#### [Task details]
Exact reproduction, images excluded: write out the records below.

#### [Entries supplied]
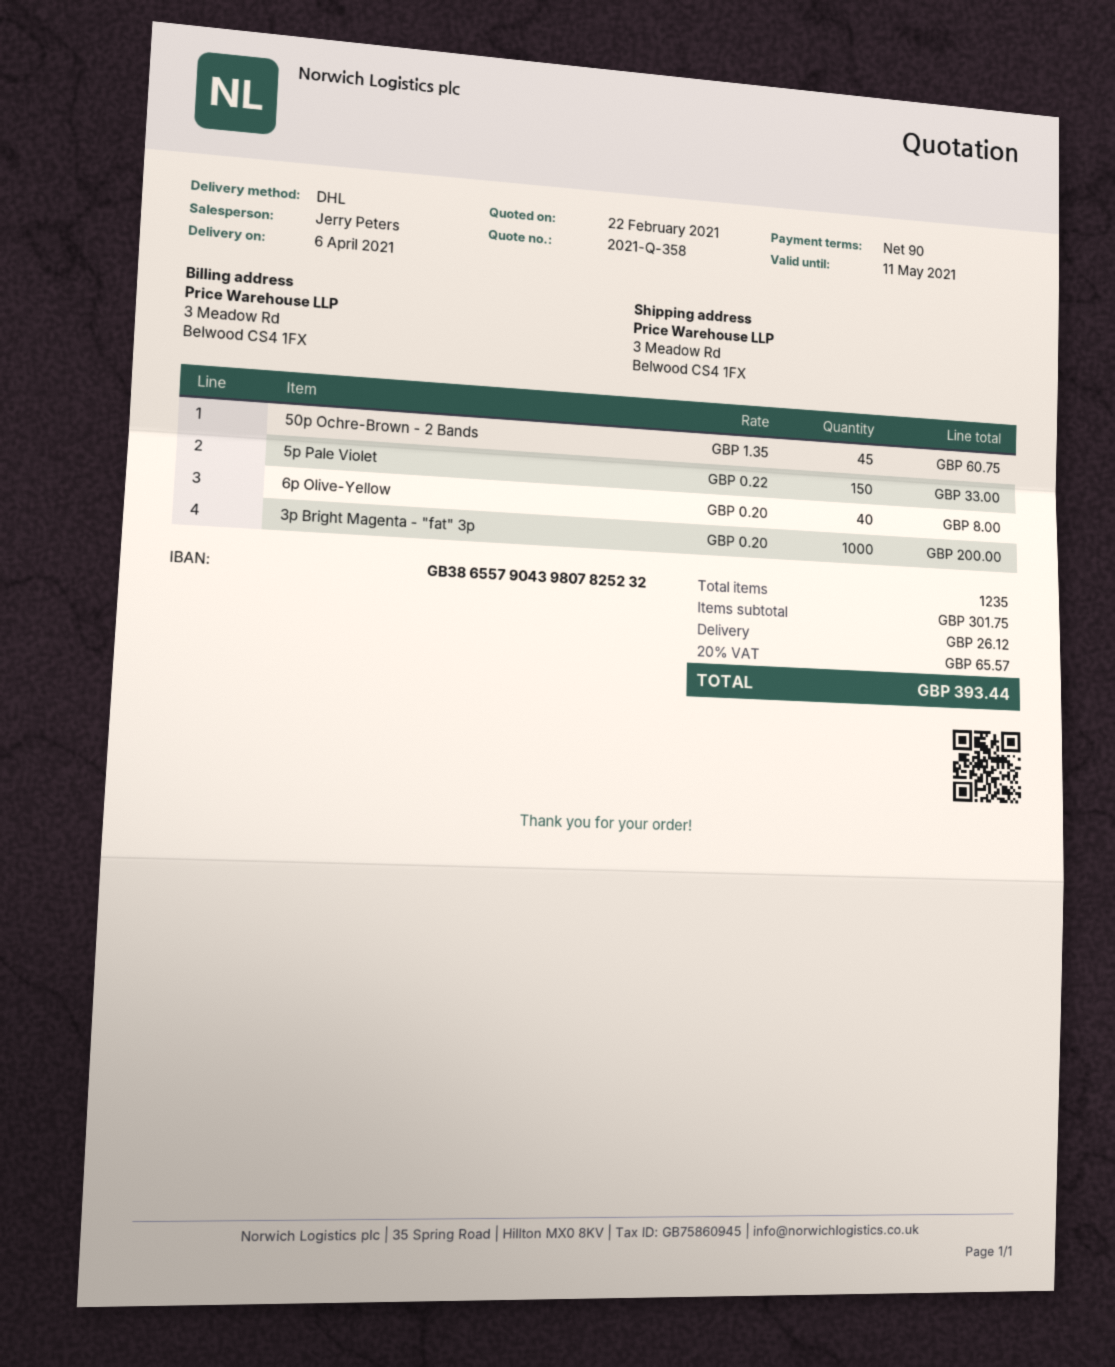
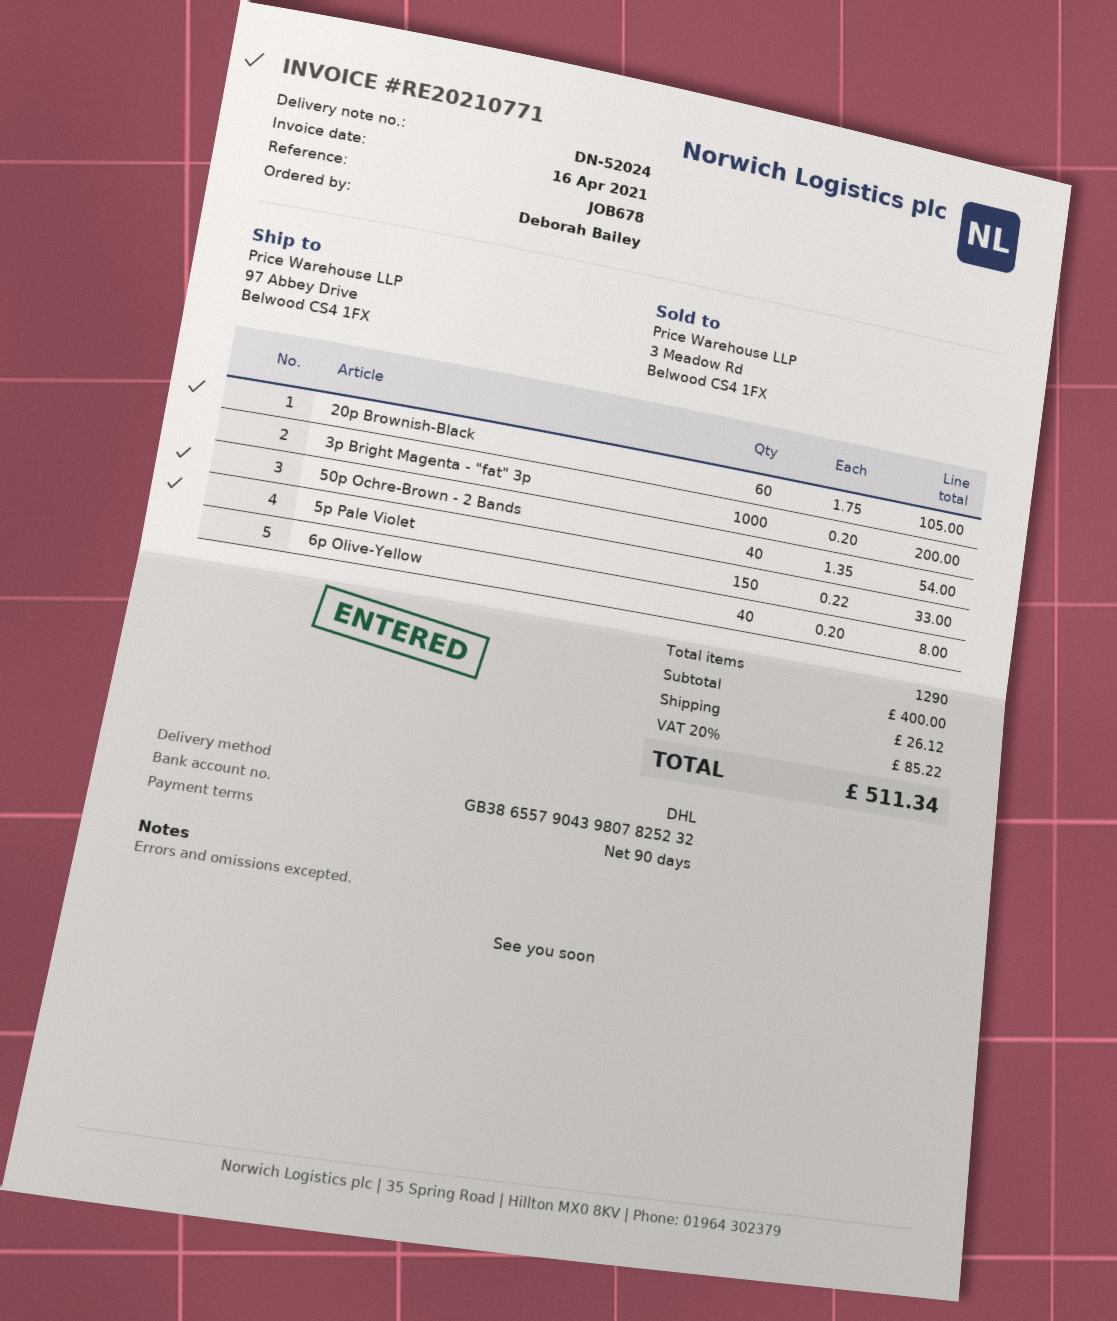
ship to: 3 Meadow Rd, Belwood CS4 1FX -> 97 Abbey Drive, Belwood CS4 1FX
50p Ochre-Brown - 2 Bands: 45 x 1.35 = 60.75 -> 40 x 1.35 = 54.00
20p Brownish-Black: none -> 60 x 1.75 = 105.00
total quantity: 1235 -> 1290
subtotal: 301.75 -> 400.00
tax: 20% = 65.57 -> 20% = 85.22
total: 393.44 -> 511.34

#### [Task solution]
ship to: 3 Meadow Rd, Belwood CS4 1FX -> 97 Abbey Drive, Belwood CS4 1FX
50p Ochre-Brown - 2 Bands: 45 x 1.35 = 60.75 -> 40 x 1.35 = 54.00
20p Brownish-Black: none -> 60 x 1.75 = 105.00
total quantity: 1235 -> 1290
subtotal: 301.75 -> 400.00
tax: 20% = 65.57 -> 20% = 85.22
total: 393.44 -> 511.34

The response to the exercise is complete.